[Start of Attachment]
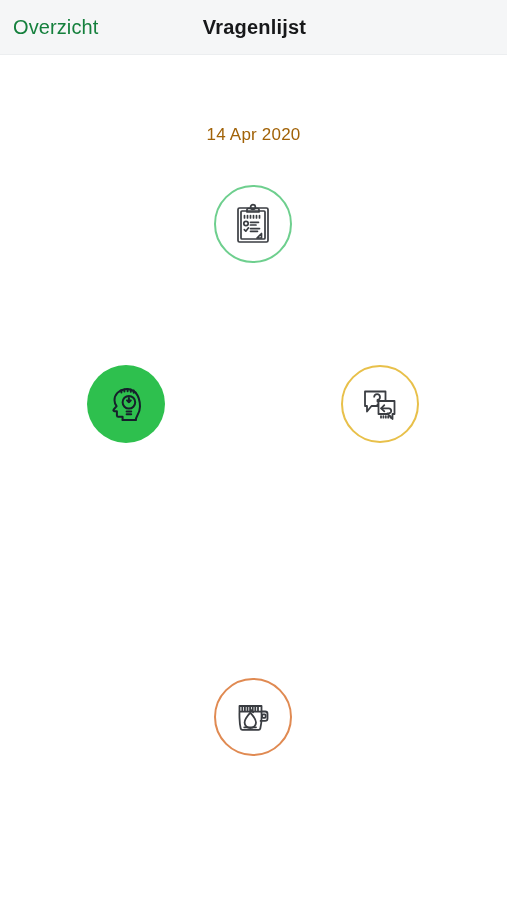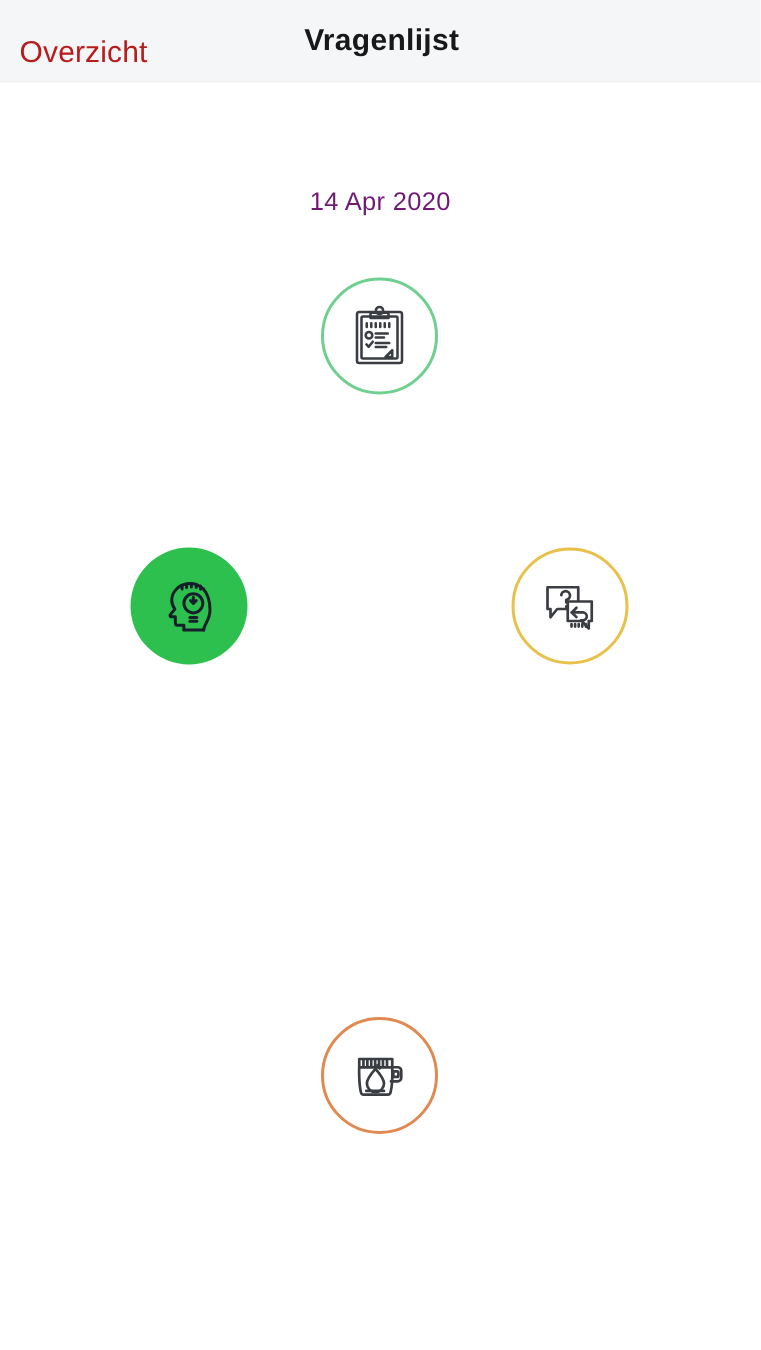--- a/index.html
+++ b/index.html
@@ -22,26 +22,26 @@
     left: 0;
     width: 507px;
     height: 55px;
     background: #f5f6f7;
     border-bottom: 1px solid #eceef0;
     box-sizing: border-box;
   }
   .nav-back {
     position: absolute;
     left: 13px;
-    top: 8px;
+    top: 0;
     height: 55px;
     display: flex;
     align-items: center;
     font-size: 20px;
-    color: #b91c1c;
+    color: #15803d;
     letter-spacing: 0.1px;
     cursor: pointer;
     background: none;
     border: none;
     padding: 0;
     font-family: "Liberation Sans", sans-serif;
   }
   .nav-title {
     position: absolute;
     left: 0;
@@ -69,21 +69,21 @@
     background: #ffffff;
   }
 
   .date-label {
     position: absolute;
     top: 70px;
     left: 0;
     width: 507px;
     text-align: center;
     font-size: 17px;
-    color: #701a75;
+    color: #a16207;
     letter-spacing: 0.2px;
   }
 
   
   .node {
     position: absolute;
     width: 78px;
     height: 78px;
     border-radius: 50%;
     box-sizing: border-box;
[End of Attachment]
TRY IT: Will you restate every entry word for word and omit the images?

ANSWER TO THIS TASK:
--- a/index.html
+++ b/index.html
@@ -22,26 +22,26 @@
     left: 0;
     width: 507px;
     height: 55px;
     background: #f5f6f7;
     border-bottom: 1px solid #eceef0;
     box-sizing: border-box;
   }
   .nav-back {
     position: absolute;
     left: 13px;
-    top: 8px;
+    top: 0;
     height: 55px;
     display: flex;
     align-items: center;
     font-size: 20px;
-    color: #b91c1c;
+    color: #15803d;
     letter-spacing: 0.1px;
     cursor: pointer;
     background: none;
     border: none;
     padding: 0;
     font-family: "Liberation Sans", sans-serif;
   }
   .nav-title {
     position: absolute;
     left: 0;
@@ -69,21 +69,21 @@
     background: #ffffff;
   }
 
   .date-label {
     position: absolute;
     top: 70px;
     left: 0;
     width: 507px;
     text-align: center;
     font-size: 17px;
-    color: #701a75;
+    color: #a16207;
     letter-spacing: 0.2px;
   }
 
   
   .node {
     position: absolute;
     width: 78px;
     height: 78px;
     border-radius: 50%;
     box-sizing: border-box;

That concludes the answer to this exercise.